The Italian job – Europe stumbles into another crisis

TheEuropeanCentralBank / tribune.com.pk

The Economist — Investors  around the world are extraordinarily nervous. Some of the disquiet stems from Britain’s decision to hurl itself into the unknown.

But the Brexit vote does not explain all the current unease. Another, potentially more dangerous, financial menace looms on the other side of the Channel—as Italy’s wobbly lenders teeter on the brink of a banking crisis.

Italy is Europe’s fourth-biggest economy and one of its weakest. Public debt stands at 135% of GDP; the adult employment rate is lower than in any EU country bar Greece. The economy has been moribund for years, suffocated by over-regulation and feeble productivity. Amid stagnation and deflation, Italy’s banks are in deep trouble, burdened by some €360 billion of souring loans, the equivalent of a fifth of the country’s GDP. Collectively they have provisioned for only 45% of that amount. At best, Italy’s weak banks will throttle the country’s growth; at worst, some will go bust.

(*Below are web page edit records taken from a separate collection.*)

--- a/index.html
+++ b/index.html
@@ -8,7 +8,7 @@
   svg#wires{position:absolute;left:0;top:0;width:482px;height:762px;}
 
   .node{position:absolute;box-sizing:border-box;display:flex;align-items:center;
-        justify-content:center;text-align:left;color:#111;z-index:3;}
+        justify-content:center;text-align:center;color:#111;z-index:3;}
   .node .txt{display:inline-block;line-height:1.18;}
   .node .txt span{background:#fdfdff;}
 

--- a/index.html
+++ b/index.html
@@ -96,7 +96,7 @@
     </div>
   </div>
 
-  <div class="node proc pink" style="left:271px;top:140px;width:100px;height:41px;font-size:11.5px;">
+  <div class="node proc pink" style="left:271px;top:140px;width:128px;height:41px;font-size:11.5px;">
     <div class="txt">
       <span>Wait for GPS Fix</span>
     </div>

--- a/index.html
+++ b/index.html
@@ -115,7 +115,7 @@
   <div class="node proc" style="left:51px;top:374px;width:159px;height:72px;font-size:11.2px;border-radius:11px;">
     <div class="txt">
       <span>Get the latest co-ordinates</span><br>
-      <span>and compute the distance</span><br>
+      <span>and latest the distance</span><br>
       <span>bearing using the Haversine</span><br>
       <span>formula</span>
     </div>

Italy’s bank mess is dangerous for the eurozone . But it is also an exemplar of the euro area’s wider ills: the tension between rules made in Brussels and the exigencies of national politics; and the conflict between creditors and debtors. Both are the consequence of half-baked financial reforms. Handled badly, the Italian job could be the euro zone’s undoing.

Italy urgently needs a big, bold bank clean-up. With private capital fleeing and an existing bank-backed rescue-fund largely used up, this will require an injection of government money. The problem is that this is politically all but impossible. But new euro-zone rules say banks cannot be bailed out by the state unless their bondholders take losses first. The principle of “bailing in” creditors rather than sticking the bill to taxpayers is a good one. In most countries bank bonds are held by big institutional investors, who know the risks and can afford the loss. But in Italy, thanks in part to a quirk of the tax code, some €200 billion of bank bonds are held by retail investors. When a few small banks were patched up under the new rules in November, one retail bondholder committed suicide. It caused a political storm. Forcing ordinary Italians to take losses again would badly damage Matteo Renzi, the prime minister, dashing his hope of winning a referendum on constitutional reform in the autumn. Mr Renzi wants the rules to be applied flexibly.

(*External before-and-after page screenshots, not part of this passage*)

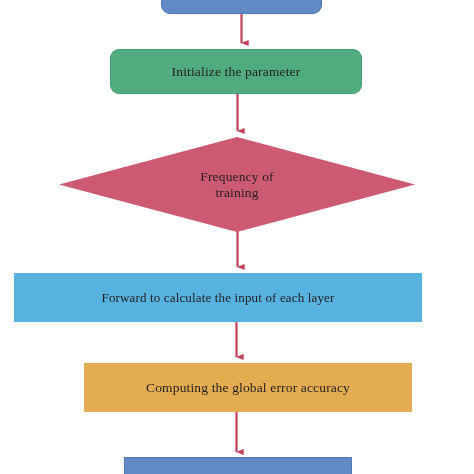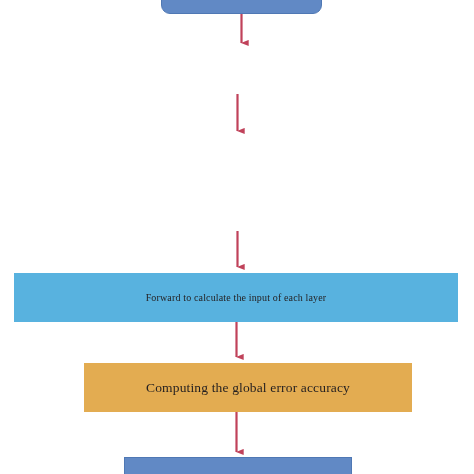--- a/index.html
+++ b/index.html
@@ -132,6 +132,9 @@
     <span class="node-label"></span>
   </div>
 
+  <div class="node rounded" id="node-init">
+    <span class="node-label">Initialize the parameter</span>
+  </div>
 
 
   <div class="node" id="node-forward">

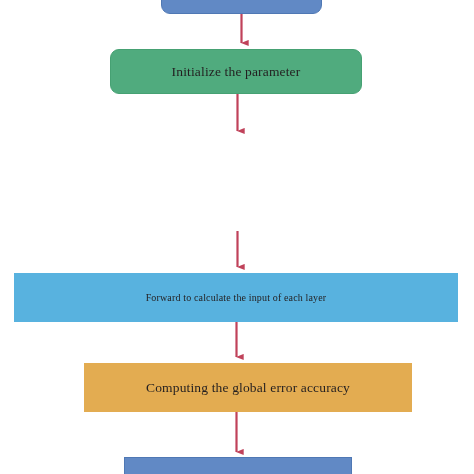--- a/index.html
+++ b/index.html
@@ -136,6 +136,10 @@
     <span class="node-label">Initialize the parameter</span>
   </div>
 
+  <div class="node" id="node-decision">
+    <span class="node-label">Frequency of
+training</span>
+  </div>
 
   <div class="node" id="node-forward">
     <span class="node-label">Forward to calculate the input of each layer</span>

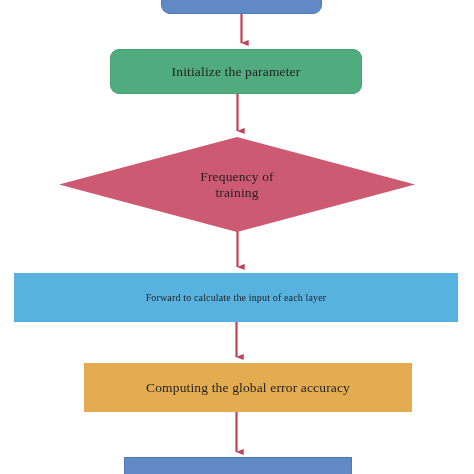--- a/index.html
+++ b/index.html
@@ -61,9 +61,9 @@
   }
 
   #node-forward {
-    left: 14px; top: 273px; width: 444px; height: 49px;
+    left: 14px; top: 273px; width: 408px; height: 49px;
     background: #58b2df;
-    font-size: 10px;
+    font-size: 13px;
   }
 
   #node-error {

Germany says that Italy’s troubles are largely of its own making. It has been unforgivably slow in getting to grips with its crippled banks, perhaps because its regional lenders are bound up in local politics. Any system that allows member states to pick and choose which rules to comply with is bound to unnerve voters in Germany. Just as Mr Renzi has a lot to gain from watering down or suspending the rules, clemency may have a political cost in Germany, where elections are due to be held next year.

“We wrote the rules for the credit system,” said Angela Merkel, in response to Mr Renzi’s appeals for leniency. “We cannot change them every two years.”

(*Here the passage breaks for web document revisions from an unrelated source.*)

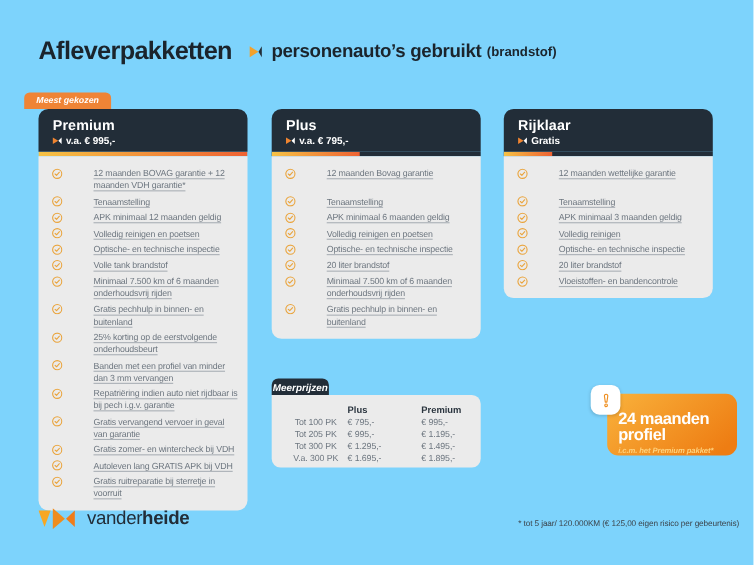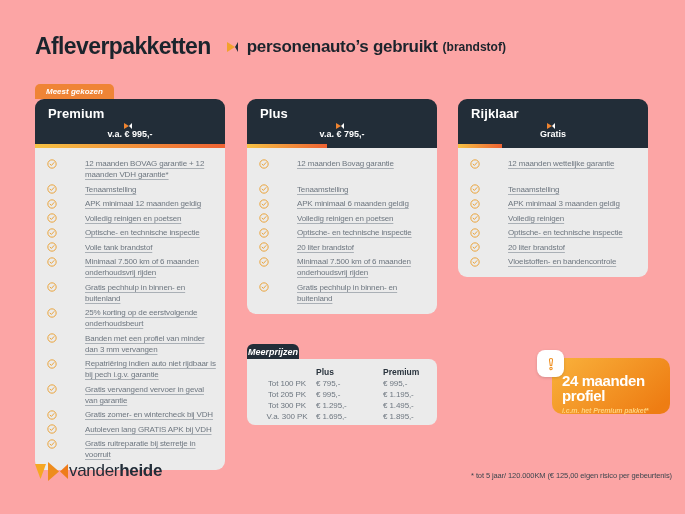--- a/index.html
+++ b/index.html
@@ -6,7 +6,7 @@
   html,body { background:#ffffff; }
   .page {
     position:relative; width:685px; height:514px; overflow:hidden;
-    background:#fca5a5; font-family:"Liberation Sans", sans-serif;
+    background:#7dd3fc; font-family:"Liberation Sans", sans-serif;
     color:#222d38;
   }
   

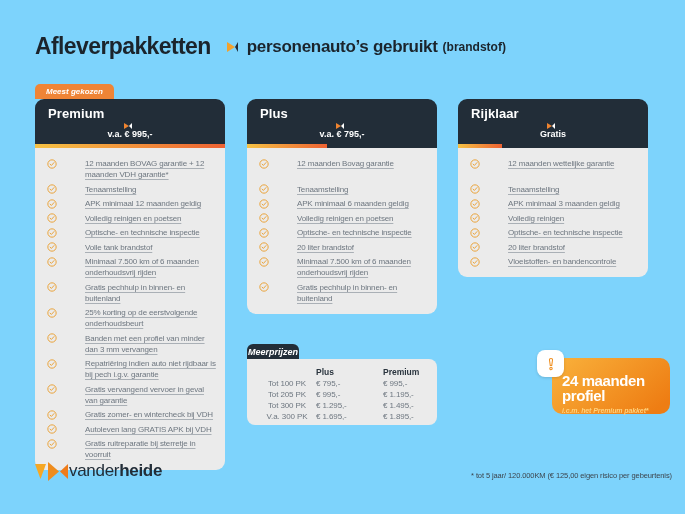--- a/index.html
+++ b/index.html
@@ -18,7 +18,7 @@
   .subtitle-suffix { font-size:12px; font-weight:600; margin-left:5px; color:#1b242c; }
   
   .most-chosen {
-    position:absolute; left:35px; top:84px; height:15px;
+    position:absolute; left:22px; top:84px; height:15px;
     background:#ef8436; color:#fff; font-size:8px; font-weight:700; font-style:italic;
     display:flex; align-items:center; padding:4px 11px; border-radius:5px 5px 0 0;
   }

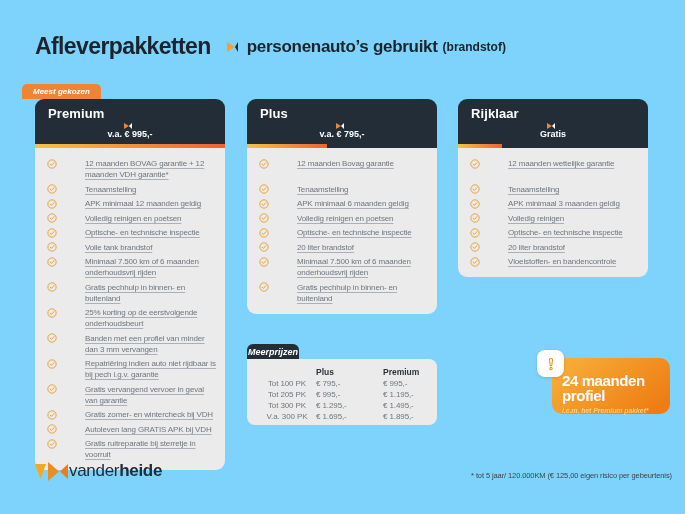--- a/index.html
+++ b/index.html
@@ -31,7 +31,7 @@
     background:#222d38; border-radius:9px 9px 0 0; padding:7px 13px 5px 13px;
   }
   .card-title { color:#ffffff; font-size:13px; font-weight:800; letter-spacing:0.1px; }
-  .card-price { display:flex; align-items:center; margin-top:2px; color:#ffffff; font-size:9px; font-weight:700;flex-direction:column; }
+  .card-price { display:flex; align-items:center; margin-top:2px; color:#ffffff; font-size:9px; font-weight:700; }
   .tri-sm { border-left:5px solid #ef8430; border-top:3.5px solid transparent; border-bottom:3.5px solid transparent; margin-right:4px; }
   .card-accent { height:4px; background:#222d38; overflow:hidden; }
   .card-accent-fill { height:100%; background:linear-gradient(90deg,#f6c244 0%,#ee6233 100%); }

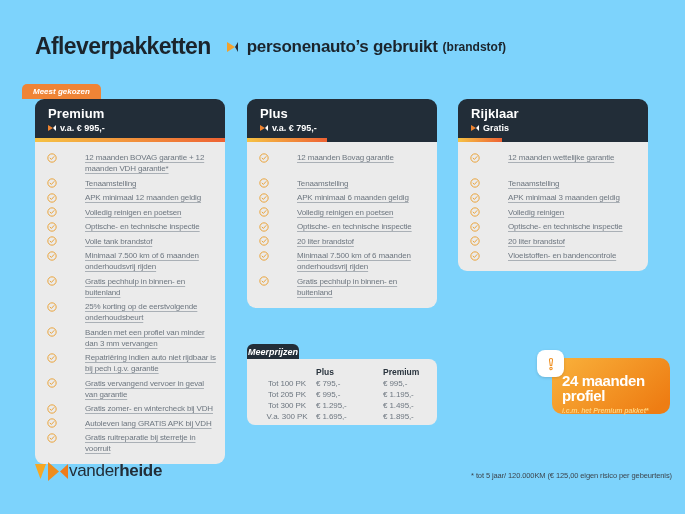--- a/index.html
+++ b/index.html
@@ -76,7 +76,7 @@
   }
   .guarantee-badge svg { width:16px; height:16px; }
   
-  .footer-logo { position:absolute; left:35px; top:461px; display:flex; align-items:flex-end; gap:0; }
+  .footer-logo { position:absolute; left:35px; top:461px; display:flex; align-items:flex-end; gap:10px; }
   .logo-mark svg { width:34px; height:19px; display:block; }
   .logo-text { font-size:17px; letter-spacing:-0.3px; color:#222d38; font-weight:400; }
   .logo-text b { font-weight:800; }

If the bail-in rules are applied rigidly in Italy, the outcry from savers will both damage confidence and leave the door to power open for the Five Star Movement, a grouping that blames Italy’s economic troubles on the single currency. The feeling will grow that Italy is getting scant benefit from the supposed pooling of risks across the euro zone, but is damaged by the many constraints it is under—by its inability to devalue its way towards stronger growth, by a fiscal compact that shackles its budget, and now by bail-in rules that came in after other countries had bailed out their banks. If Italians were ever to lose faith in the euro, the single currency would not survive.

Some sort of fudging of rules  is likely to rescue the situation. There is already talk of a handy clause in the bail-in rule book that would allow a temporary capital injection for Monte dei Paschi . That may be enough to put a floor under stock prices so that Italy’s other banks, such as UniCredit, are able to raise private capital. Europe would doubtless hail such an outcome as an example of rules-based solidarity. But if history is any guide, it would neither return Italian banks to full health nor resolve any of the bloc’s underlying problems.

One lesson of Brexit is that glossing over the concerns of voters is not a sustainable strategy. The euro zone’s jerry-built financial architecture does so twice over, by sidestepping the fears of those in creditor and debtor countries.

That will not work for ever—which is why investors are right to be so worried.